In the copy you make of the entries, no picture should appear, and every word must match.

==*==

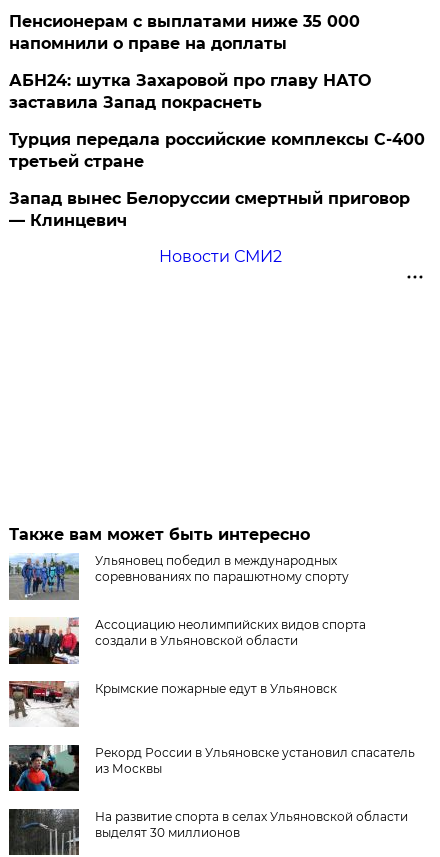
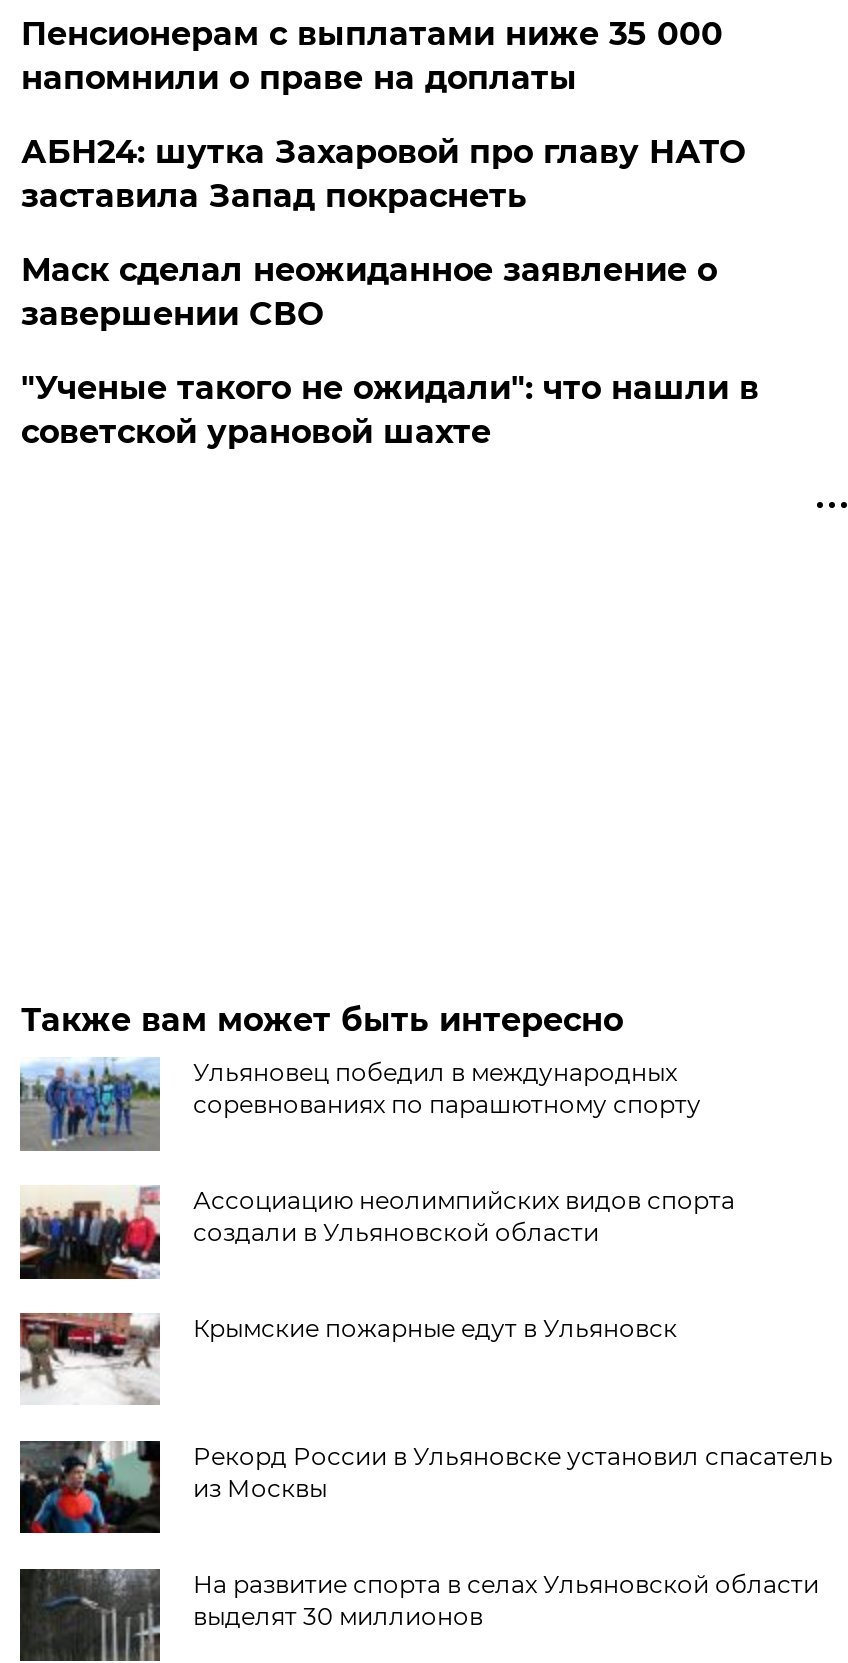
- Турция передала российские комплексы С-400
- третьей стране
- Запад вынес Белоруссии смертный приговор
- — Клинцевич
- Новости СМИ2
+ Маск сделал неожиданное заявление о
+ завершении СВО
+ "Ученые такого не ожидали": что нашли в
+ советской урановой шахте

==*==

ANSWER BELOW
- Турция передала российские комплексы С-400
- третьей стране
- Запад вынес Белоруссии смертный приговор
- — Клинцевич
- Новости СМИ2
+ Маск сделал неожиданное заявление о
+ завершении СВО
+ "Ученые такого не ожидали": что нашли в
+ советской урановой шахте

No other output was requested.